*Directions*
Scan the records for lines with the string "style". Say how many there are, and add nothing.

● ● ● ● ● ● ●

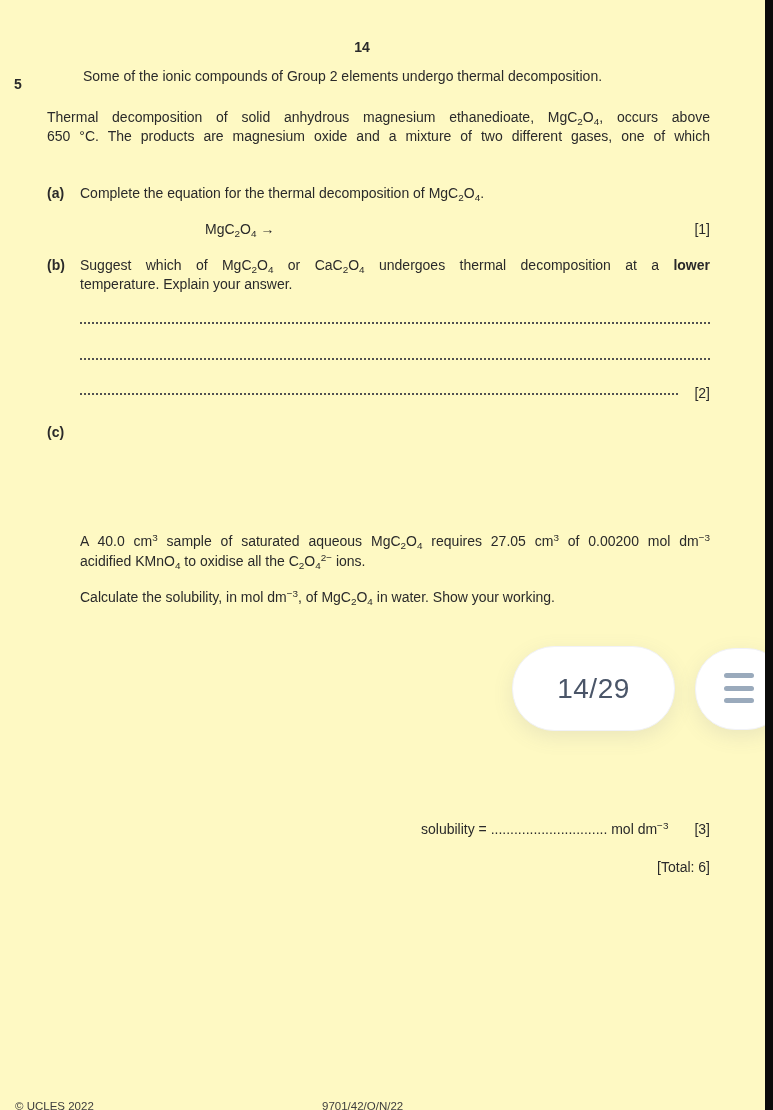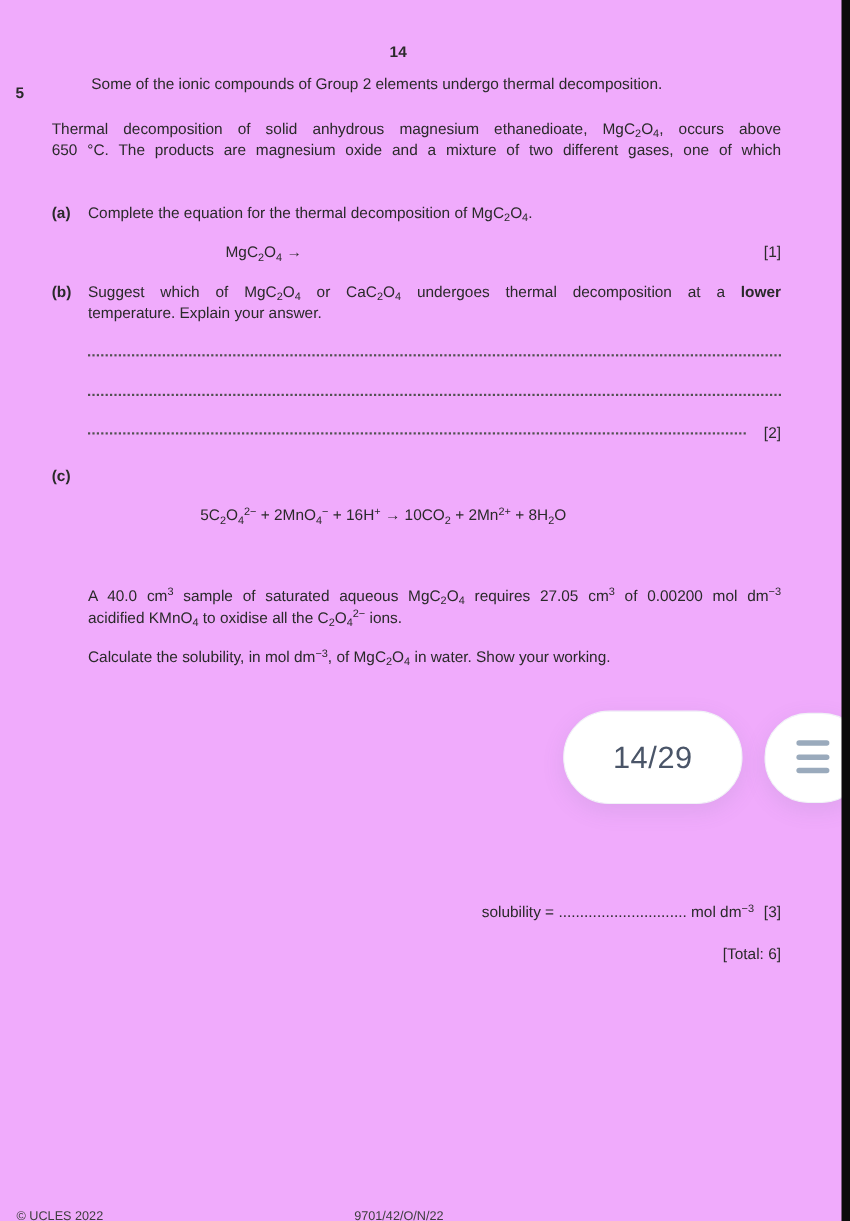--- a/index.html
+++ b/index.html
@@ -4,7 +4,7 @@
 <style>
   html,body{margin:0;padding:0;background:#fff;}
   .screen{
-    position:relative;width:773px;height:1110px;overflow:hidden;background:#f0abfc;
+    position:relative;width:773px;height:1110px;overflow:hidden;background:#fef9c3;
     font-family:"Liberation Sans", sans-serif;font-size:14px;line-height:19px;
     color:var(--text,#2a2a2a);
   }

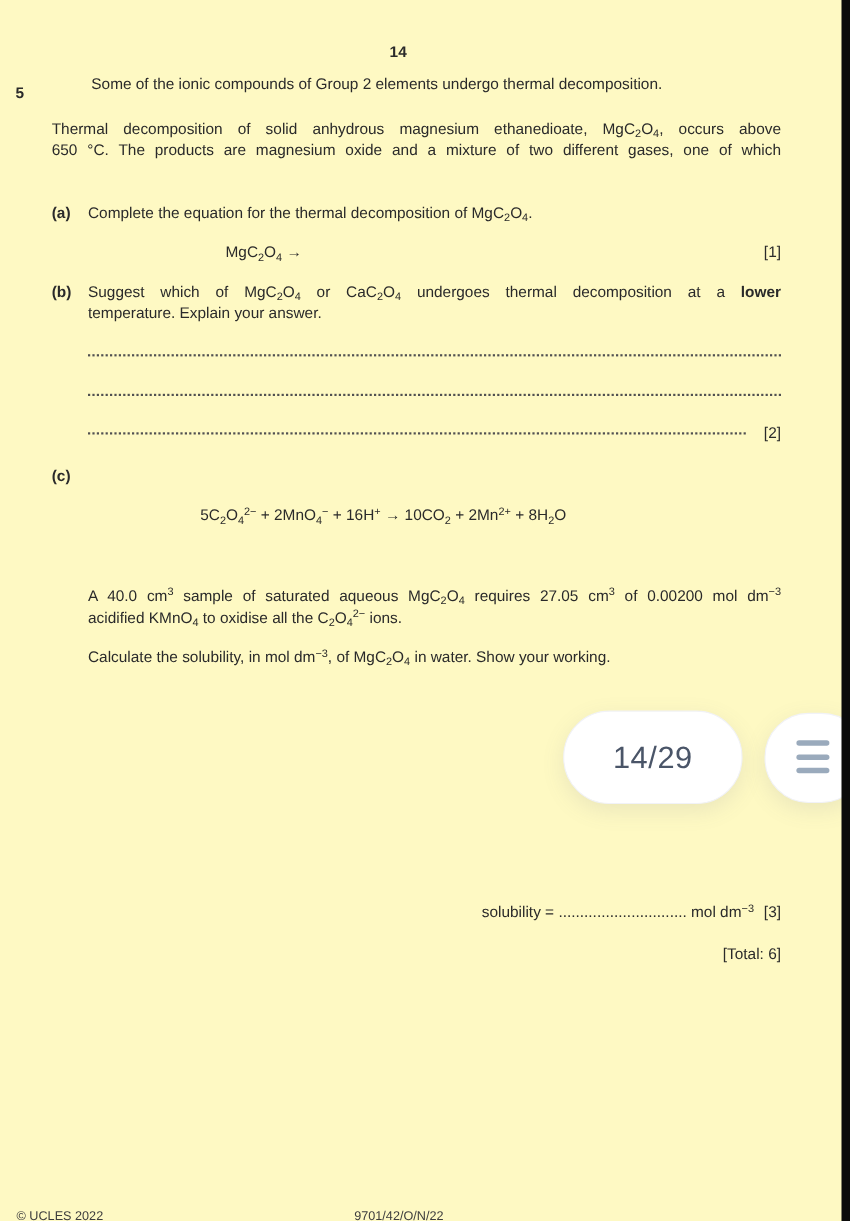--- a/index.html
+++ b/index.html
@@ -72,7 +72,6 @@
 
   <div class="abs bold" style="left:47px;top:423px;">(c)</div>
 
-  <div class="abs" style="left:182px;top:459px;">5C<sub>2</sub>O<sub>4</sub><sup>2−</sup> + 2MnO<sub>4</sub><sup>−</sup> + 16H<sup>+</sup> → 10CO<sub>2</sub> + 2Mn<sup>2+</sup> + 8H<sub>2</sub>O</div>
 
 
   <div class="abs" style="left:80px;top:531px;width:630px;line-height:20px;">

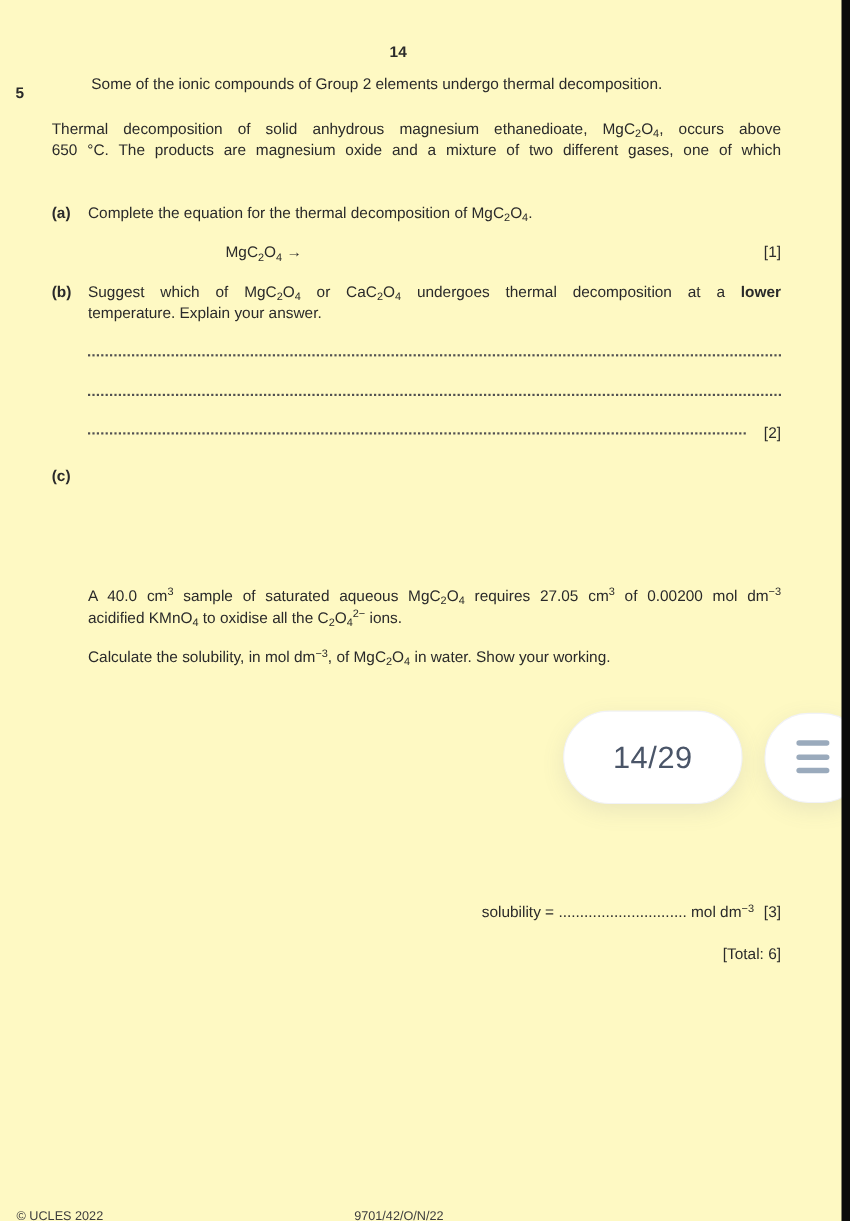--- a/index.html
+++ b/index.html
@@ -93,7 +93,7 @@
     </span>
   </div>
 
-  <div class="abs" style="right:63px;top:820px;display:flex;gap:9px;align-items:center;">
+  <div class="abs" style="right:63px;top:820px;display:flex;gap:26px;align-items:center;">
     <span>solubility = .............................. mol dm<sup>−3</sup></span>
     <span class="mark">[3]</span>
   </div>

● ● ● ● ● ● ●

*Completed exercise*
6